Oltre la relazione autoritativa tra poteri pubblici e cittadini
Ora, se, come sostiene Giorgio Vittadini, Stato e mercato non riescono da soli ad affrontare i problemi sociali, occorre valorizzare e sostenere le esperienze che, in maniera crescente, vedono collaborare con forme diverse di comune partecipazione, cittadini, associazioni, istituzioni e imprese per il raggiungimento di fini generali nella base del principio di sussidiarietà.
È la lezione dell’art. 118, 4° c. della Costituzione: “Stato, Regioni, Città metropolitane, Province e Comuni favoriscono l’autonoma iniziativa dei cittadini, singoli e associati, per lo svolgimento di attività di interesse generale, sulla base del principio di sussidiarietà”.
Sussidiarietà orizzontale, dunque, che immediatamente si colloca fuori dalla relazione autoritativa tra poteri pubblici e cittadini, e che situa questi ultimi in un ambito di responsabilità autonoma che è quello tracciato dagli artt. 3 e 2 della Costituzione. Uguaglianza e solidarietà diventano quindi temi di primo rilievo politico e devono entrare a far parte della esperienza individuale e comune della cittadinanza.
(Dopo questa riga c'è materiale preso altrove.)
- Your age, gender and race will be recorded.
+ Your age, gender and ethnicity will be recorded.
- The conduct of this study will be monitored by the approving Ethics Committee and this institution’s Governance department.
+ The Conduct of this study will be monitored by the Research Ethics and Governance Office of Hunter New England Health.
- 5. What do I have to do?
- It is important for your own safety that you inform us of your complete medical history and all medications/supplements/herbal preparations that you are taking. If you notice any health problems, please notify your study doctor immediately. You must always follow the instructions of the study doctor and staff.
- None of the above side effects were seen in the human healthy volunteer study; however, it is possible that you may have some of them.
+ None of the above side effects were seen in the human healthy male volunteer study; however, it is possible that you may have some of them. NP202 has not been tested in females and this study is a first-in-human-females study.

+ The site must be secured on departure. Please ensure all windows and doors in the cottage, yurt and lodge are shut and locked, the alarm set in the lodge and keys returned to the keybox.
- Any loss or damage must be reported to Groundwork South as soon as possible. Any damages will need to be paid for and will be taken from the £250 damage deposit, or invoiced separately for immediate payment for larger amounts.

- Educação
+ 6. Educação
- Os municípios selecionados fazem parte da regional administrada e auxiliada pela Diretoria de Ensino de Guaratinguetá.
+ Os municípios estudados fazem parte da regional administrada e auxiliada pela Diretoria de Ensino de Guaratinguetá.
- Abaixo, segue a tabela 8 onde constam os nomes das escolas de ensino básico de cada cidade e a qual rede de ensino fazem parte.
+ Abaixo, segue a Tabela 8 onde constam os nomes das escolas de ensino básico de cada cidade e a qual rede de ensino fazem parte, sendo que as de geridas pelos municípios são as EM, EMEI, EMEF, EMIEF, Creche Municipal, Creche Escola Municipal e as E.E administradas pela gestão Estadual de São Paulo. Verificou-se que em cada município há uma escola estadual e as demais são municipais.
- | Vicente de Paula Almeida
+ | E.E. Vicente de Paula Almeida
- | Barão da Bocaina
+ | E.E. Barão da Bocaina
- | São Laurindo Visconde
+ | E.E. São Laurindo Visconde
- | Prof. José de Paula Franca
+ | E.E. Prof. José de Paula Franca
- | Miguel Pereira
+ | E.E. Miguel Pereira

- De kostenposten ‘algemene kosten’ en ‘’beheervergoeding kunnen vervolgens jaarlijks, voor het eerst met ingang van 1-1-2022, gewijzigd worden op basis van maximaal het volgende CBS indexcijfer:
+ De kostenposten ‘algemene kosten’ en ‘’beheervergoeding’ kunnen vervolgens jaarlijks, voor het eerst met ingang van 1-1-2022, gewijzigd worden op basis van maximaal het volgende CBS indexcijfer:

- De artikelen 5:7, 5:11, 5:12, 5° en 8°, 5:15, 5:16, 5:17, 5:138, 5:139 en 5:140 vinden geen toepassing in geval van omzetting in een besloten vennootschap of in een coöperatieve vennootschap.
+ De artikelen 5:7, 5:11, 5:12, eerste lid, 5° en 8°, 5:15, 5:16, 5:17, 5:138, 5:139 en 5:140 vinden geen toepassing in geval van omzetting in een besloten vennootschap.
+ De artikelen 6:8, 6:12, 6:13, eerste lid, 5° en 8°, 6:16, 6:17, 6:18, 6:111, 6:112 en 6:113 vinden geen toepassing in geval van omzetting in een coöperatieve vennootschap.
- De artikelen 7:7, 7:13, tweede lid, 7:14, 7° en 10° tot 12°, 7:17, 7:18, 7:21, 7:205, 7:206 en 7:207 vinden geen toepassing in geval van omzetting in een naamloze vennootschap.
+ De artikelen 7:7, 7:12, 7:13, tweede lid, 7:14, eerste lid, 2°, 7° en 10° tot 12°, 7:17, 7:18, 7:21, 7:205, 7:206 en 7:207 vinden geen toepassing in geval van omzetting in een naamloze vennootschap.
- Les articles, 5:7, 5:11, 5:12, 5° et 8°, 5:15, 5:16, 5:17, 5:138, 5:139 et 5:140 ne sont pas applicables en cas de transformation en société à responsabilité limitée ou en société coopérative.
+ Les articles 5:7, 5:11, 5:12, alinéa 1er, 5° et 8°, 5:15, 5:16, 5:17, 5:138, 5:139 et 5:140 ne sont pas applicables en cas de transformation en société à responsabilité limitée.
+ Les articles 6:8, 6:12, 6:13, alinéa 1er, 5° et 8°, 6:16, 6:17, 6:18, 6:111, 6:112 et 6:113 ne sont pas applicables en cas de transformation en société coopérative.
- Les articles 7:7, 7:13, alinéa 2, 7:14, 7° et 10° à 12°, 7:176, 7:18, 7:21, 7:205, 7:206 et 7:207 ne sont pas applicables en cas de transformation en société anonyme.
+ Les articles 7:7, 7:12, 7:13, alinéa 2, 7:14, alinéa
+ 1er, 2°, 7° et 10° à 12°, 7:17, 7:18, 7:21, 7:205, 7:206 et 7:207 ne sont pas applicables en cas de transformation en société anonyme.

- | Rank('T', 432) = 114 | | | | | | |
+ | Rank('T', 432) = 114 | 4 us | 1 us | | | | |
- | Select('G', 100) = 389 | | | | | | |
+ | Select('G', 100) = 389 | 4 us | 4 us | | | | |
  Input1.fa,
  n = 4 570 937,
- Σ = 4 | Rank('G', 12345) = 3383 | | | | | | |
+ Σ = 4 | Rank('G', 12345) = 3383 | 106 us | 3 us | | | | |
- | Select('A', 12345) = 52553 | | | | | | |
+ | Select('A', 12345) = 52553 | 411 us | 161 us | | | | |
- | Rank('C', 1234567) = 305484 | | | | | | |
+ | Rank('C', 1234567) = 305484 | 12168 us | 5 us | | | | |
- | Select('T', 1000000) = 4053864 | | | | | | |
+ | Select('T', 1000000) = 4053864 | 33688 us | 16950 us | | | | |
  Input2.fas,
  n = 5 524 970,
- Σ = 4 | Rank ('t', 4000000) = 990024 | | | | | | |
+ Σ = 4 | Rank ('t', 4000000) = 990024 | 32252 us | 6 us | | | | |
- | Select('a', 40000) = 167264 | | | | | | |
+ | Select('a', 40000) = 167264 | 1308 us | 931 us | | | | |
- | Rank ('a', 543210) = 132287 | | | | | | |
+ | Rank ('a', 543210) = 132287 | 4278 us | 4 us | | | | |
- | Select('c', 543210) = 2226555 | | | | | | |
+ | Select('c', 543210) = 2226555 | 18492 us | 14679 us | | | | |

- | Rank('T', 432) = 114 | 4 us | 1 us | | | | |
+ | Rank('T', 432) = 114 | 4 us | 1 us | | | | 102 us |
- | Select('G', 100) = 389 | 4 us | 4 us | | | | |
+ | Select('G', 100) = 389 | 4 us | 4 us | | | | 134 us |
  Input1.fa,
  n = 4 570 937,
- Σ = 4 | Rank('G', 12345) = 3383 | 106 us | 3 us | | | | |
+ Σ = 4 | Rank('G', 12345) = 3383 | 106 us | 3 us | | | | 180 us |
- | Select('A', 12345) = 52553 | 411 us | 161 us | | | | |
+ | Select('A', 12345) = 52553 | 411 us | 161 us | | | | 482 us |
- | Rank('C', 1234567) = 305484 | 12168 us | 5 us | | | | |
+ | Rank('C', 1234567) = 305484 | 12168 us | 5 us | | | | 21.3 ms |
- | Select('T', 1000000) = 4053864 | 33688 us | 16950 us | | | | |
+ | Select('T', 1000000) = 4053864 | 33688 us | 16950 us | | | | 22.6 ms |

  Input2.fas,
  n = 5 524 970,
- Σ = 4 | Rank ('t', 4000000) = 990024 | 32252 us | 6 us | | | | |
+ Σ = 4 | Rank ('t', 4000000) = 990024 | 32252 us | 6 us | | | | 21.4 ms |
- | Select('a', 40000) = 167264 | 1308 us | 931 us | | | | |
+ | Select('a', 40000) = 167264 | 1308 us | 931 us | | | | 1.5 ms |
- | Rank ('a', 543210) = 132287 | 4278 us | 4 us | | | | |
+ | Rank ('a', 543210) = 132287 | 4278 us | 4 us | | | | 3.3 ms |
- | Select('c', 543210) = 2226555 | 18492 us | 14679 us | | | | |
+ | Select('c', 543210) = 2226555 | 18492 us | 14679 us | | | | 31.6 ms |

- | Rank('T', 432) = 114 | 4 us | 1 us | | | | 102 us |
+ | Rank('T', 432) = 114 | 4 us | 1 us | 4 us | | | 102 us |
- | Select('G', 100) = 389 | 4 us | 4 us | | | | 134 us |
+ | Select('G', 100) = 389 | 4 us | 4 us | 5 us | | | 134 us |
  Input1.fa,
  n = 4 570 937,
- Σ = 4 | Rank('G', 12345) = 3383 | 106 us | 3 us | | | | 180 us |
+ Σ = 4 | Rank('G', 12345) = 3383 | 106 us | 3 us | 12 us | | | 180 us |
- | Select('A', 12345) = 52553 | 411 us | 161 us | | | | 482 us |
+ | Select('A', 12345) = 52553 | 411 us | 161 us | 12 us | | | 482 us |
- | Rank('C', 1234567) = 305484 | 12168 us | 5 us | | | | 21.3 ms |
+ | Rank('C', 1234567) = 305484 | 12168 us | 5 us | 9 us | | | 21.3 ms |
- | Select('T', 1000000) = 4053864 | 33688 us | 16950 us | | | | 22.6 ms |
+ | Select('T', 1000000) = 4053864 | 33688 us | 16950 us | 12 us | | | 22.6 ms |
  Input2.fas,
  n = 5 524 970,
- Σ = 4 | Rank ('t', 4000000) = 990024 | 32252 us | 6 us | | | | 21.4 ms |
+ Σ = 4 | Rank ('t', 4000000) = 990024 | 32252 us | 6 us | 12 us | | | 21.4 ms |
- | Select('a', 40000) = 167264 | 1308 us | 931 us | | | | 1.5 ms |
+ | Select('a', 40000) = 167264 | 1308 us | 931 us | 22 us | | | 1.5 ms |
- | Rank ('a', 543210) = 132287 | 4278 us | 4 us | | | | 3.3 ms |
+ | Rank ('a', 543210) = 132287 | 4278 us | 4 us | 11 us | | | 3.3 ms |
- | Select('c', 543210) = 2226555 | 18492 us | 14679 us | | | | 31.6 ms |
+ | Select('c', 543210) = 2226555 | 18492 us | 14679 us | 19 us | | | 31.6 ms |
È il tema a cui italiadecide ha dedicato il suo Rapporto 20222, nella convinzione che esso abbia un riflesso sulla qualità democratica del Paese e che su di esso si misuri non solo la fatica collettiva della cittadinanza, ma anche lo sforzo – necessario – dei poteri pubblici e il contributo decisivo degli attori politici.